What is it? I asked cautiously.

Well, he said, remember I told you the tweeters in the big speakers weren’t working? 

Yeah… I trembled.

Well, when I went to get new ones, I realized we could use some other things, too. Don’t worry, though; these new speakers will really sound great when we watch movies!

How much? I demanded, unamused.

Two thousand dollars, he replied.

WHAT?! I shrieked.

All hell was about to break loose in my kitchen. Only a couple of years out of college (me) and the military (him), we weren’t exactly making a ton of money. Then things took an unexpected turn.

Nah, said Mr. Quality. I’m just teasing. It was only $600.

I exhaled forcefully. Oh, thank goodness! I said, practically crying with relief. That’s not so bad!

Yeah, he said chuckling, I wasn’t sure how you’d take the news about $600 if I just told you outright.

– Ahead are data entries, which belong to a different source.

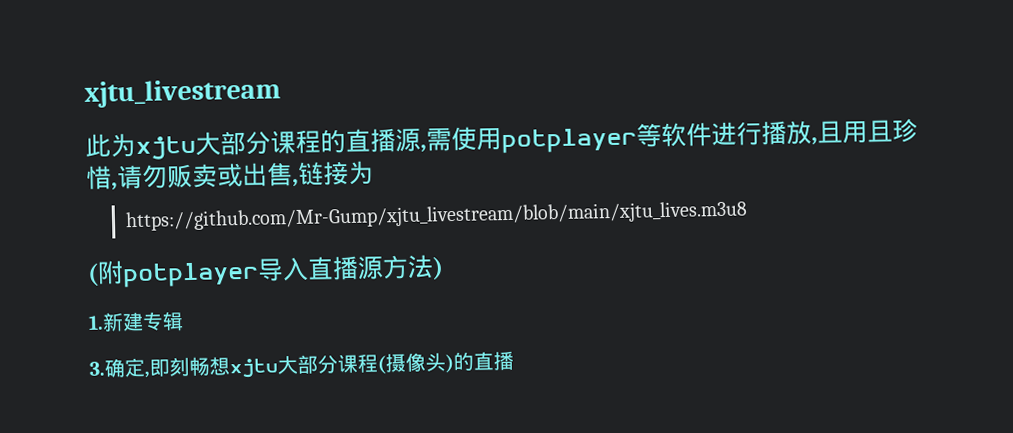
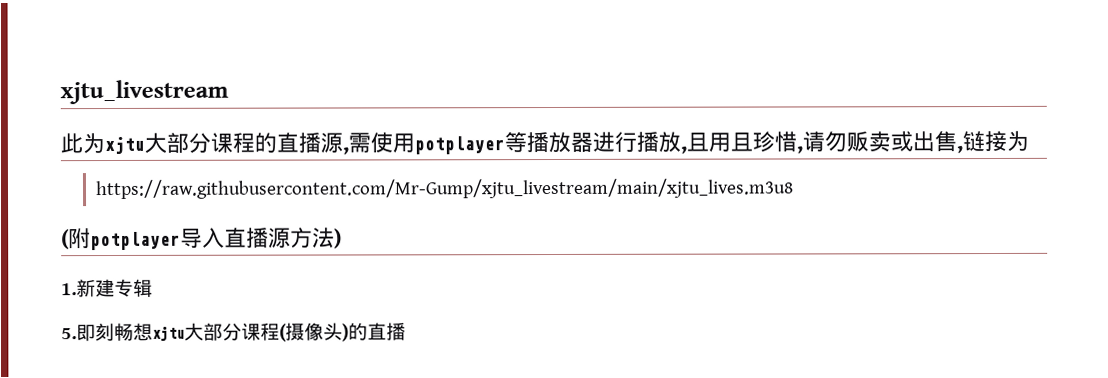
[661,122,712,148] 软件 -> [526,131,593,154] 播放器
[125,200,749,232] https://github.com/Mr-Gump/xjtu_livestream/blob/main/xjtu_lives.m3u8 -> [94,178,794,200] https://raw.githubusercontent.com/Mr-Gump/xjtu_livestream/main/xjtu_lives.m3u8
[89,357,150,378] 3.确定, -> [61,328,77,340] 5.

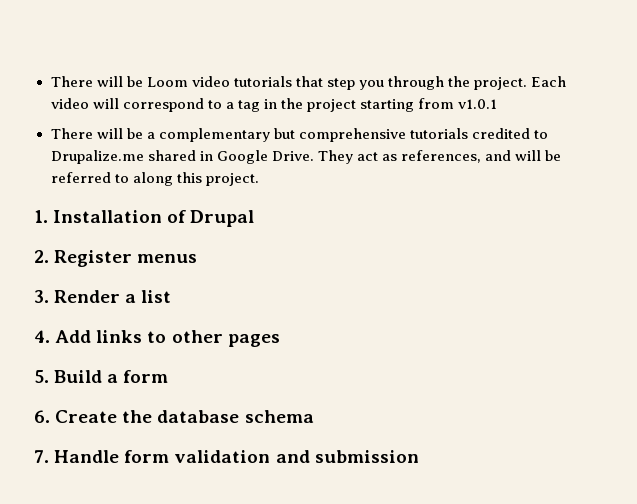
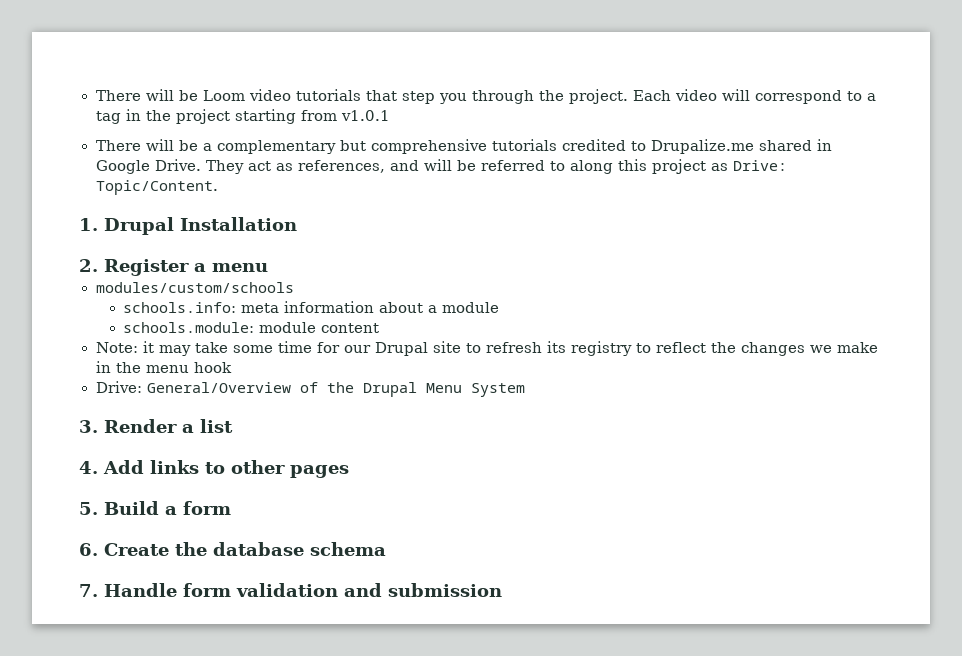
[205,173,259,186] project. -> [651,159,787,174] [95,180,218,195] project as Drive: Topic/Content.
(48, 216) none -> [104,217,174,235] Drupal
[167,210,255,227] of Drupal -> (297, 224) none
[137,254,198,263] menus -> [194,263,268,272] [95,282,294,293] [123,301,500,313] [123,322,380,333] [95,341,878,356] [95,361,232,373] [95,381,525,397] a menu // modules/custom/schools // schools.info: meta information about a module // schools.module: module content // Note: it may take some time for our Drupal site to refresh its registry to reflect the changes we make in the menu hook // Drive: General/Overview of the Drupal Menu System

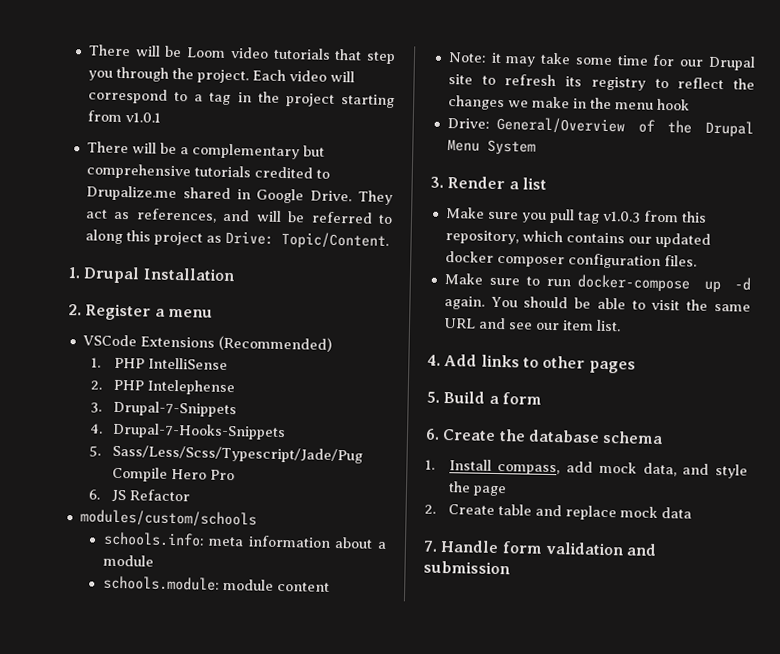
(268, 267) none -> [81,334,332,352] [90,357,229,371] [89,379,236,396] [89,400,238,418] [88,422,287,441] [88,444,364,464] [112,466,236,482] [87,489,191,503] // VSCode Extensions (Recommended) // 1. PHP IntelliSense // 2. PHP Intelephense // 3. Drupal-7-Snippets // 4. Drupal-7-Hooks-Snippets // 5. Sass/Less/Scss/Typescript/Jade/Pug Compile Hero Pro // 6. JS Refactor
(233, 426) none -> [445,207,707,224] [444,229,711,248] [444,250,697,269] [443,272,751,293] [443,295,751,312] [442,317,621,332] // Make sure you pull tag v1.0.3 from this repository, which contains our updated docker composer configuration files. // Make sure to run docker-compose up -d again. You should be able to visit the same URL and see our item list.
(386, 549) none -> [425,459,748,479] [447,481,507,497] [424,504,692,521] // 1. Install compass, add mock data, and style the page // 2. Create table and replace mock data

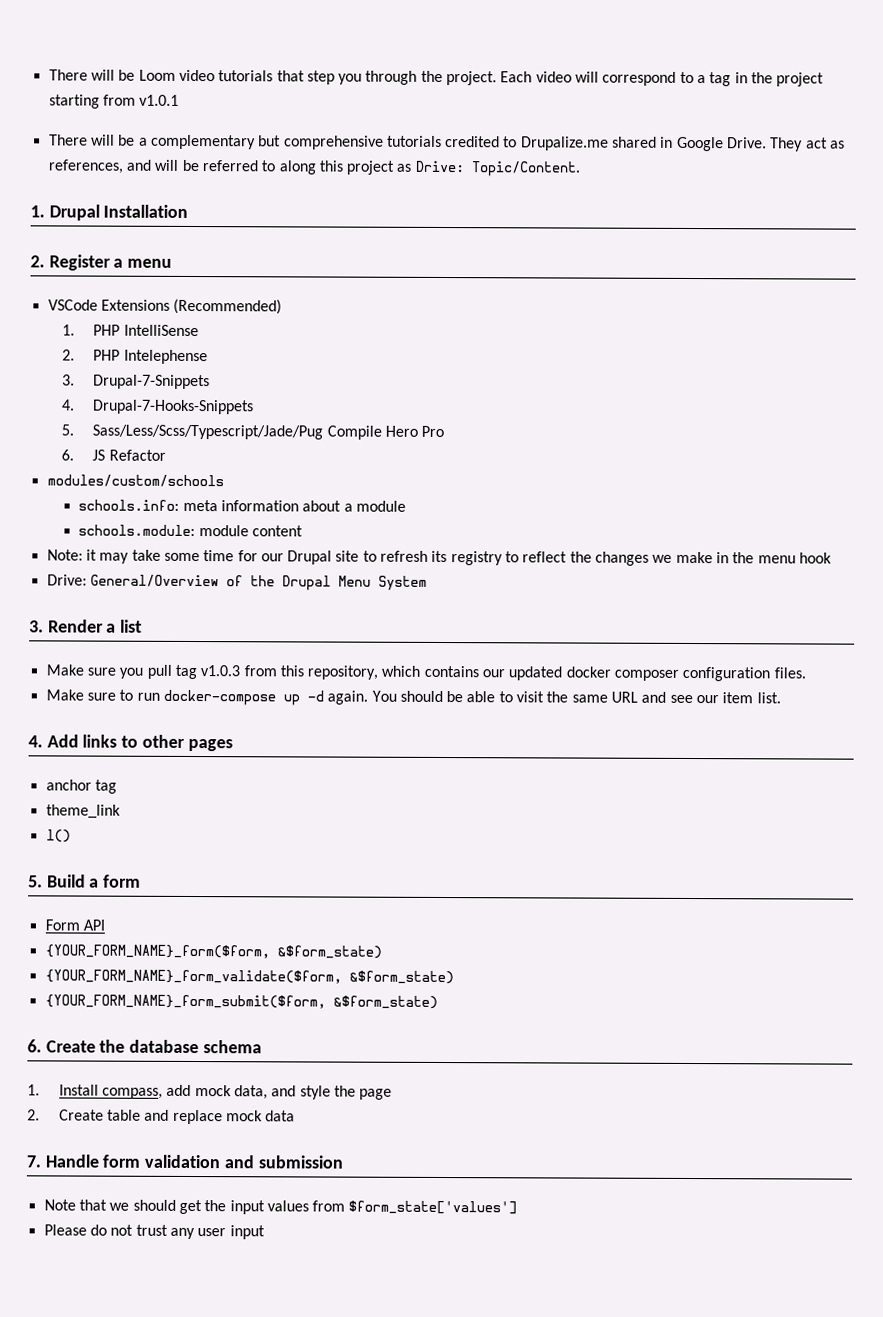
(636, 367) none -> [45,779,117,794] [45,804,121,819] [45,829,71,843] // anchor tag // theme_link // l()
(542, 398) none -> [44,919,105,931] [44,944,382,959] [44,969,454,985] [44,994,438,1009] // Form API // {YOUR_FORM_NAME}_form($form, &$form_state) // {YOUR_FORM_NAME}_form_validate($form, &$form_state) // {YOUR_FORM_NAME}_form_submit($form, &$form_state)
(511, 567) none -> [43,1199,518,1215] [43,1224,265,1240] // Note that we should get the input values from $form_state['values'] // Please do not trust any user input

Wait–what? I had totally been played. He was right; I wouldn’t have taken a $600 announcement well. We didn’t have much room in our budget for it, but $600 seemed to be a pittance after I thought we had shelled out $2000.

Thankfully, I’ve always been able to laugh about that little trick. Every time I think of it, I am reminded of how much presentation counts. It really is, as they say, all in the delivery.

And it doesn’t hurt to know your audience, either.